What if I Do Not Have Hand-Mixer?
Do not worry, you can still make this recipe even without hand-mixer. Use a wire whisk and manually whisk the egg white. It will take longer but as long as you get it to soft peaks, or even before soft peaks when it is bubbly, that should be ok. Some recipe even use the egg white as is, with just a slight whisking using a fork.
How to Make Homemade Almond Meal
I always prefer using the mostly ready to use Almond Meal because it makes this recipe easier to make. However, if you want to make you own Almond Meal and use 100% homemade ground Almond for this recipe you can definitely do that. Here is how you can make it. Also, watch the video to see how I did this for a small portion for this recipe.
- Soak 1 1/3 cups of raw Almonds in boiling water for 20 minutes. Make sure that the water is really hot, this will make the removal of the Almond skin easier. Once grounded, measure 1 cup for use in the recipe. If you ended up getting less, blanch another 1/4 cup of Almonds, or set aside the excess if any.
- Alternatively, if you are using already blanch Almond (skin off), you can skip steps 1 & 2 and start with step 3.
- Remove the skin of the Almonds.
- Toast the Almonds for about 5 – 10 minutes in the toaster or you can toast it in a frying pan on stove top.
- Cool: Let cool completely
- Grind in a food processor or food chopper. Aim for 3/4 cup fine texture and 1/4 cup slightly coarse texture.
- 3/4 cup Almond Meal Flour
- 1/4 cup Raw Almond or Blanch Almond (skin off)

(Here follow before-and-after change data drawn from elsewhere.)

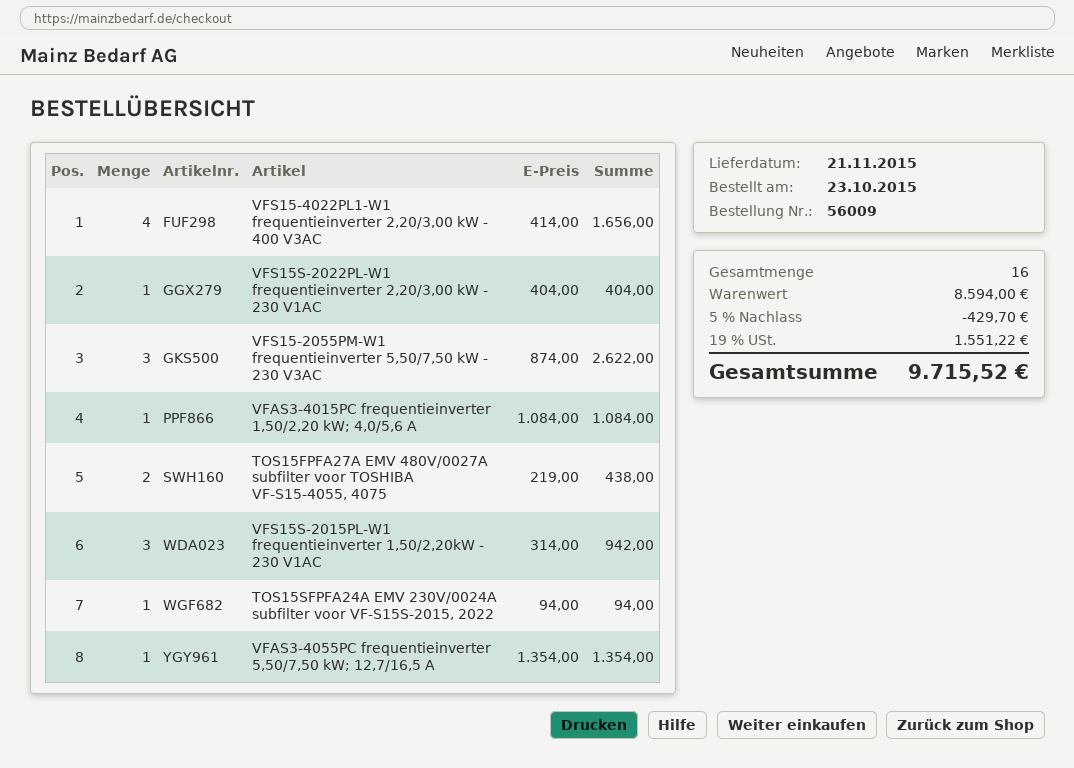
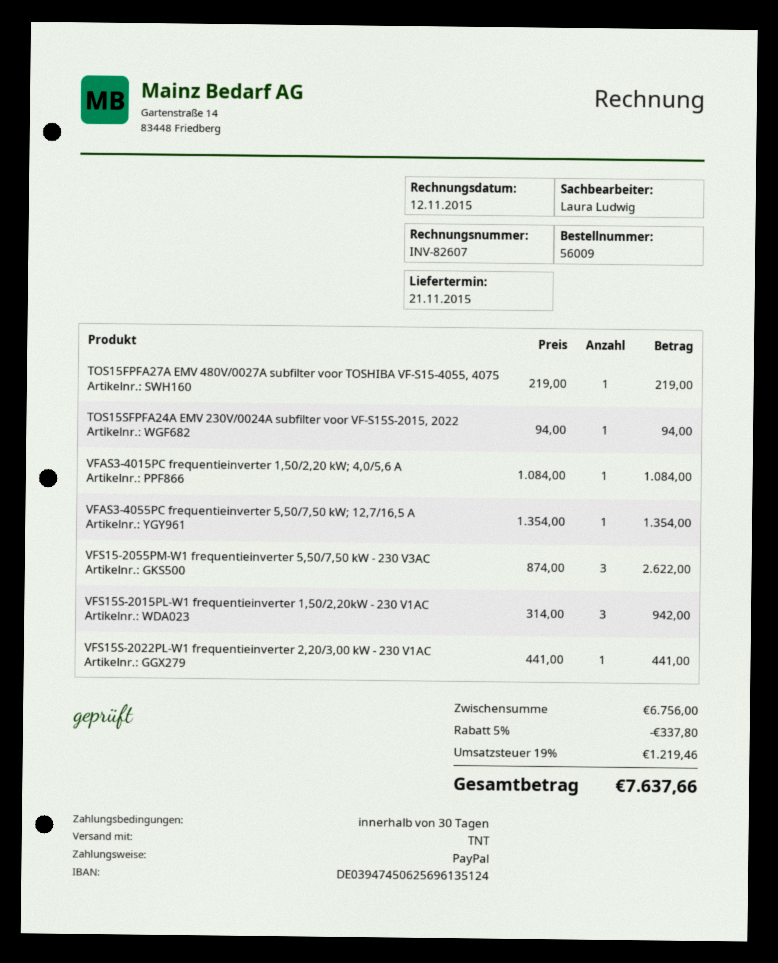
VFS15-4022PL1-W1 frequentieinverter 2,20/3,00 kW - 400 V3AC: 4 x 414.00 = 1656.00 -> none
VFS15S-2022PL-W1 frequentieinverter 2,20/3,00 kW - 230 V1AC: 1 x 404.00 = 404.00 -> 1 x 441.00 = 441.00
TOS15FPFA27A EMV 480V/0027A subfilter voor TOSHIBA VF-S15-4055, 4075: 2 x 219.00 = 438.00 -> 1 x 219.00 = 219.00
subtotal: 8594.00 -> 6756.00
discount: 5% = 429.70 -> 5% = 337.80
tax: 19% = 1551.22 -> 19% = 1219.46
total: 9715.52 -> 7637.66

- 1/4 cup + 1 Tablespoon Icing Sugar
- 1/2 teaspoon Vanilla Extract
- 1 Egg White – room temperature (leave on the counter for 30 minutes before using)
- 1/4 teaspoon Salt
- 1/2 teaspoon Baking Powder
- 12 pieces Whole Almonds
- Raw Almond can be substituted with store-bought Almond Meal / Flour with same measurement. It should be 1 cup. You can find it normally in the Organic section or baking section.

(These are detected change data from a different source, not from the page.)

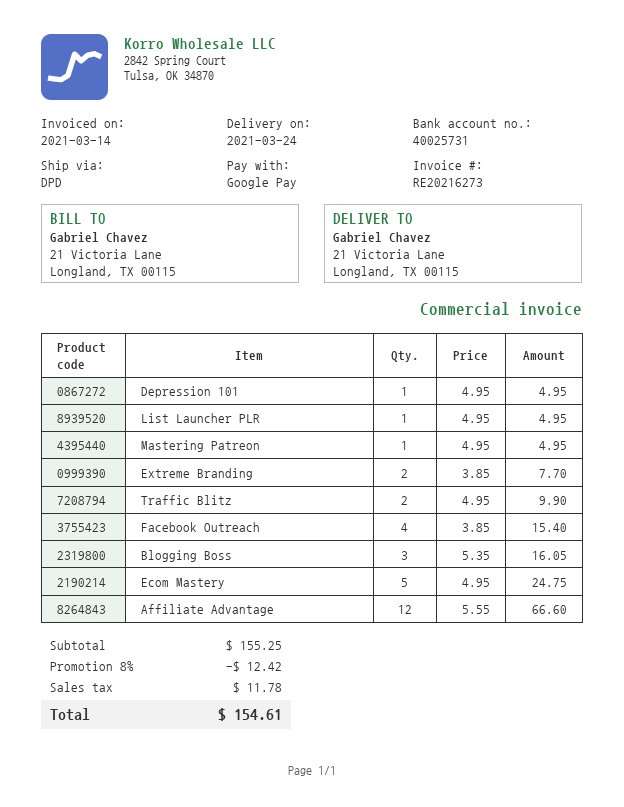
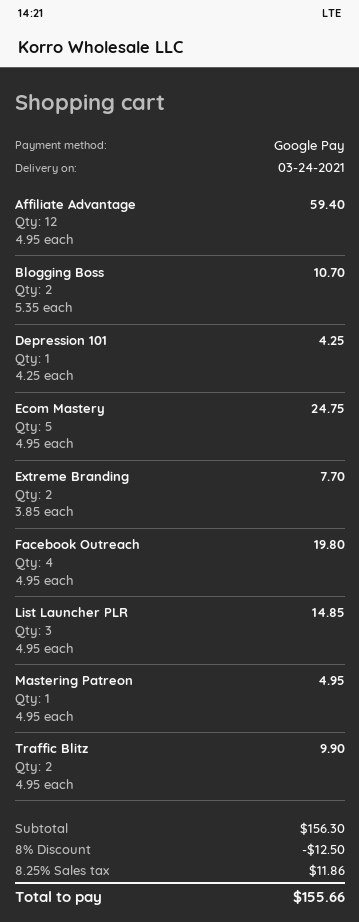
Depression 101: 1 x 4.95 = 4.95 -> 1 x 4.25 = 4.25
List Launcher PLR: 1 x 4.95 = 4.95 -> 3 x 4.95 = 14.85
Facebook Outreach: 4 x 3.85 = 15.40 -> 4 x 4.95 = 19.80
Blogging Boss: 3 x 5.35 = 16.05 -> 2 x 5.35 = 10.70
Affiliate Advantage: 12 x 5.55 = 66.60 -> 12 x 4.95 = 59.40
subtotal: 155.25 -> 156.30
discount: 8% = 12.42 -> 8% = 12.50
tax: 11.78 -> 11.86
total: 154.61 -> 155.66

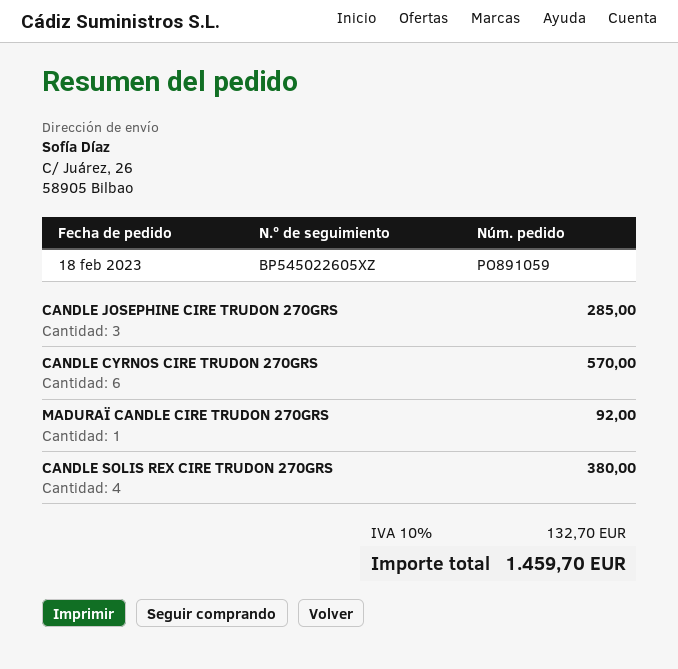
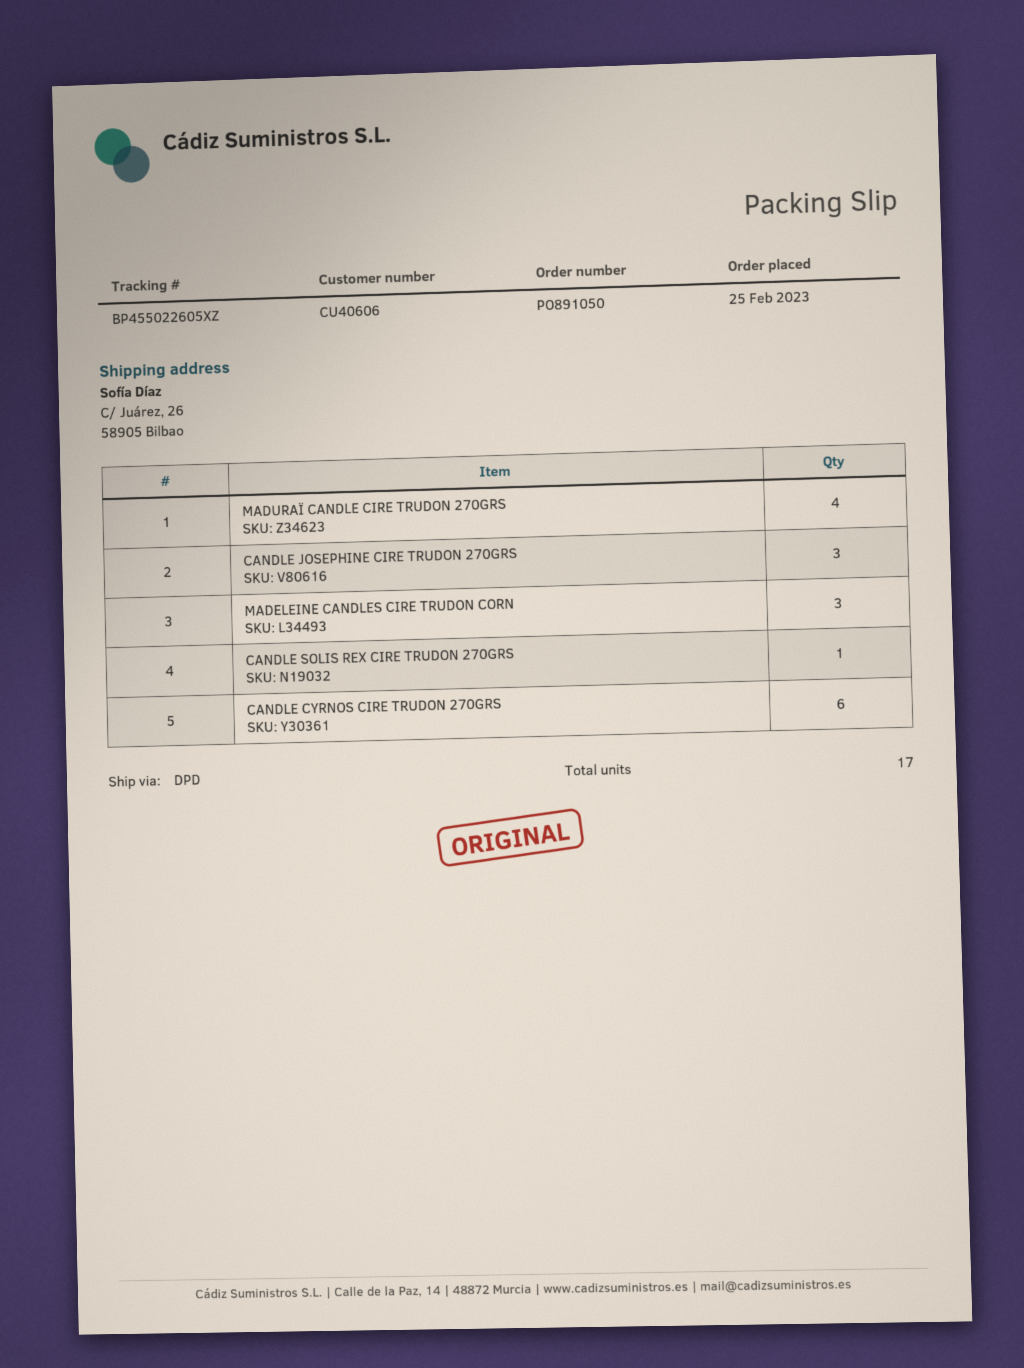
order number: PO891059 -> PO891050
order date: 2023-02-18 -> 2023-02-25
tracking number: BP545022605XZ -> BP455022605XZ
MADURAÏ CANDLE CIRE TRUDON 270GRS: 1 -> 4
CANDLE SOLIS REX CIRE TRUDON 270GRS: 4 -> 1
MADELEINE CANDLES CIRE TRUDON CORN: none -> 3

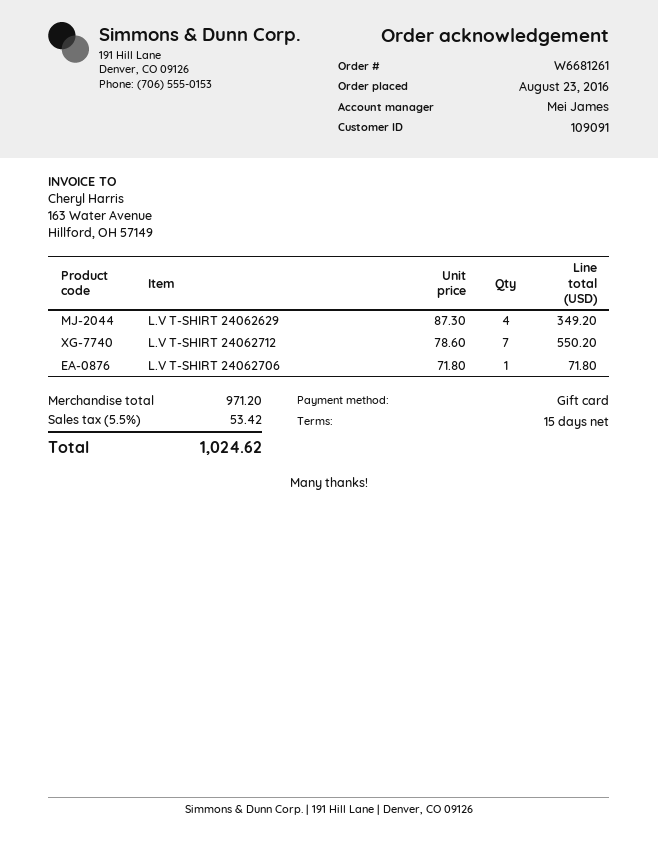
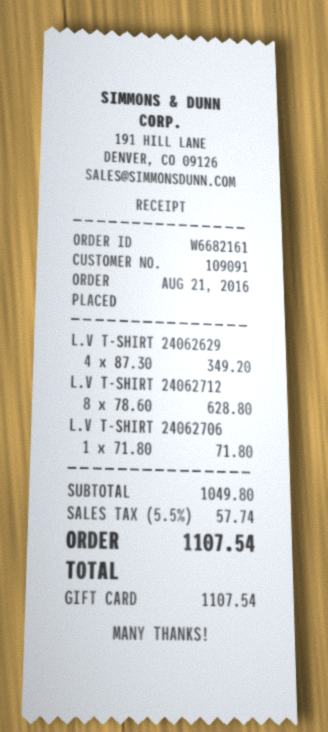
order number: W6681261 -> W6682161
order date: 2016-08-23 -> 2016-08-21
L.V T-SHIRT 24062712: 7 x 78.60 = 550.20 -> 8 x 78.60 = 628.80
subtotal: 971.20 -> 1049.80
tax: 5.5% = 53.42 -> 5.5% = 57.74
total: 1024.62 -> 1107.54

- Almond Meal Flour – can be substituted by homemade ground Almonds with same measurement. Measure after grinding the Almond. It should be 1 cup.
- Vanilla Extract can be substituted with Lemon or Orange zest, or rose water, or more Almond Extract
- Preheat oven to 350F/180C .Place non-stick baking paper in a baking sheet or use a silicone mat. Set aside.
- If using part raw Almonds: Soak the raw Almonds in HOT water for about 20 minutes. Hot water soften the skin of the Almond and will make the removal easier. Remove the water and dry the Almonds with paper towel. Peel the skin of the Almonds. You will end up with a blanch Almonds. Transfer the blanch Almond in pan and toast on stove top until fragrant, about 15 minutes. Cool completely then grind using food chopper or food processor if making a large batch. You now have a homemade Almond Meal ready to use for this recipe.
- Alternatively, you can also toast the Almond in the toaster. Transfer the blanch Almond in a toasting pan and toast in oven toaster for 10 – 15 minutes or until fragrant.
- Dry Ingredients: Sift the icing sugar, salt, baking powder and Almond Meal. Add the 1/4 cup homemade ground Almond (from step 2) and mix to combine.
- Beat the Egg white until soft peaks.
- Dry Ingredients + Egg White: Create a well in the center of the dry ingredients mixture and add the beaten egg white. Mix until the mixture forms into a thick sticky paste. Meanwhile, grease your hand with oil to lessen the sticking of the dough to your hands.
- Divide the cookie batter into 12 portion, about 1 tablespoon each piece. Roll into your palm to form a ball, it doesn’t have to be perfect. Push 1 raw Almond in the center of each ball.
- Place the balls onto baking paper-lined oven tray or silicone mat, spaces 2-inch apart.
- Bake for 15 minutes or until the sides are lightly browned and the cookie do not stick to the tray anymore when you lift it. Let sit for 10 minutes in the baking try before transferring in a cooling rack.
- Cool on racks. Store in an airtight container for up to a week.